● PROBLEM REQUIREMENTS: Type out all the records word for word. Any pictures are to be left out.

[Edit tracking data]

[Start of section]

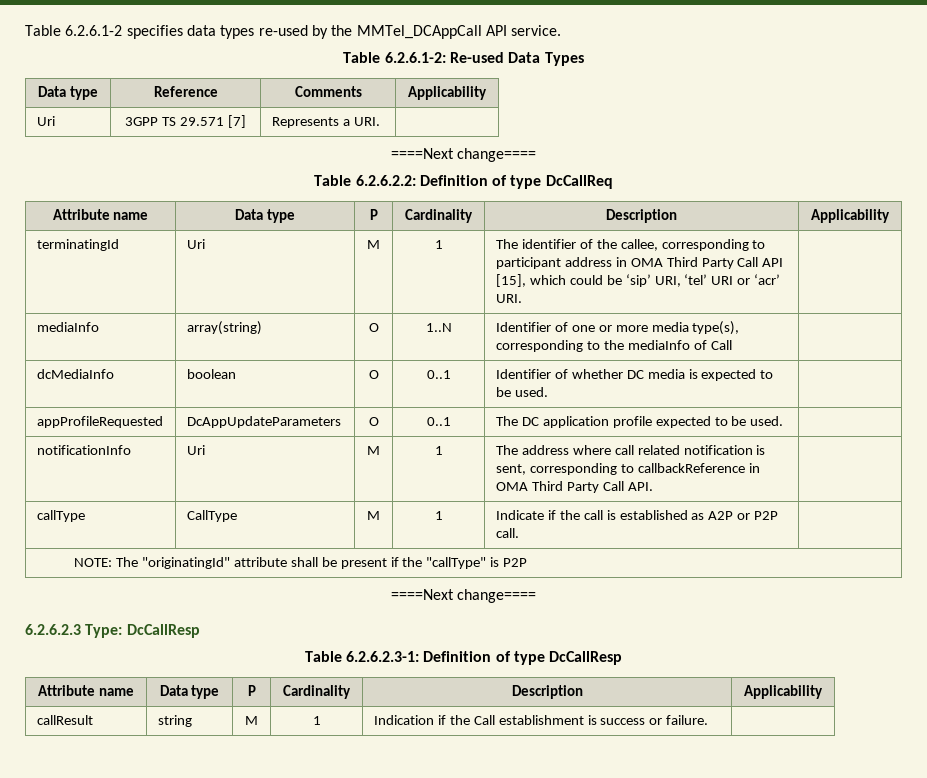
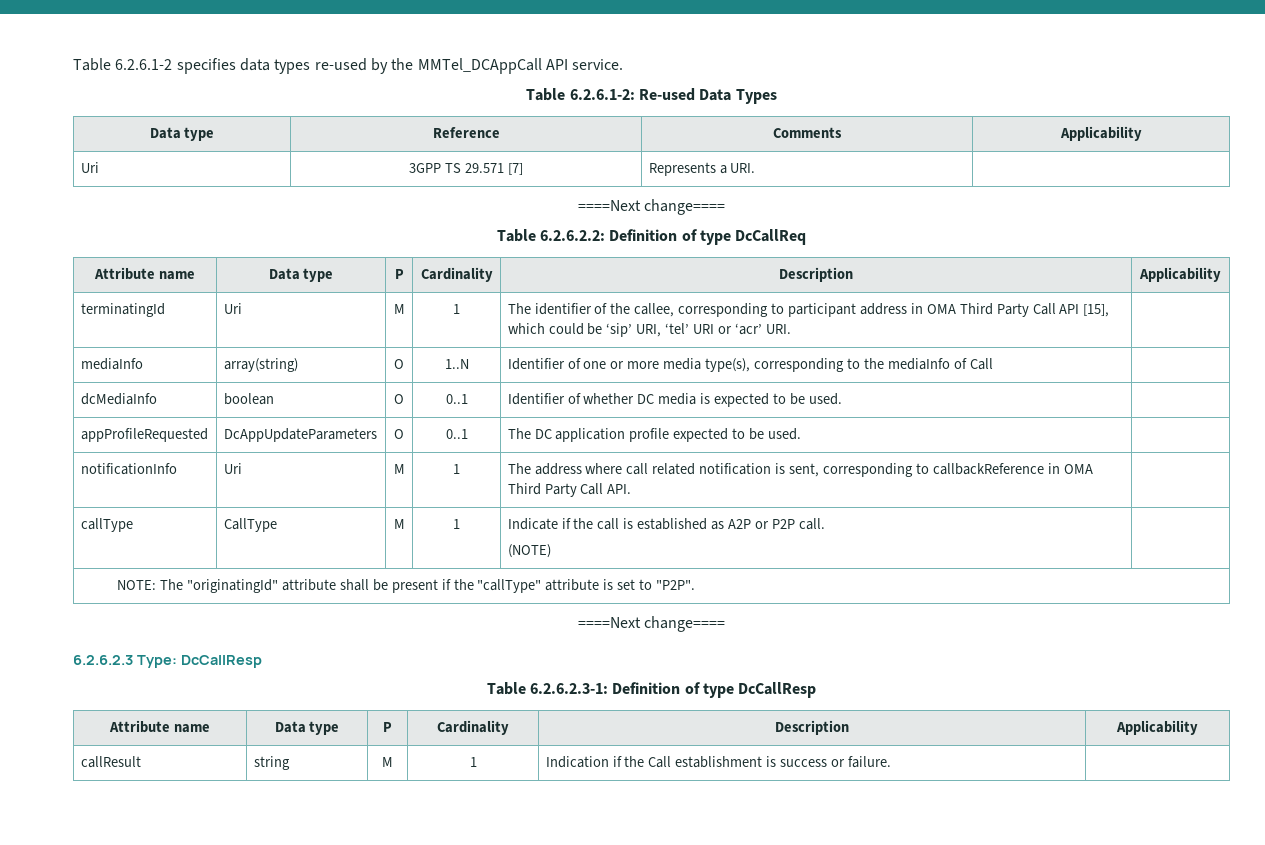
- callType | CallType | M | 1 | Indicate if the call is established as A2P or P2P call. |
+ callType | CallType | M | 1 | Indicate if the call is established as A2P or P2P call.
+ (NOTE) |
- NOTE: The "originatingId" attribute shall be present if the "callType" is P2P
+ NOTE: The "originatingId" attribute shall be present if the "callType" attribute is set to "P2P".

[End of section]

● RESULT OF THE EXERCISE:
- callType | CallType | M | 1 | Indicate if the call is established as A2P or P2P call. |
+ callType | CallType | M | 1 | Indicate if the call is established as A2P or P2P call.
+ (NOTE) |
- NOTE: The "originatingId" attribute shall be present if the "callType" is P2P
+ NOTE: The "originatingId" attribute shall be present if the "callType" attribute is set to "P2P".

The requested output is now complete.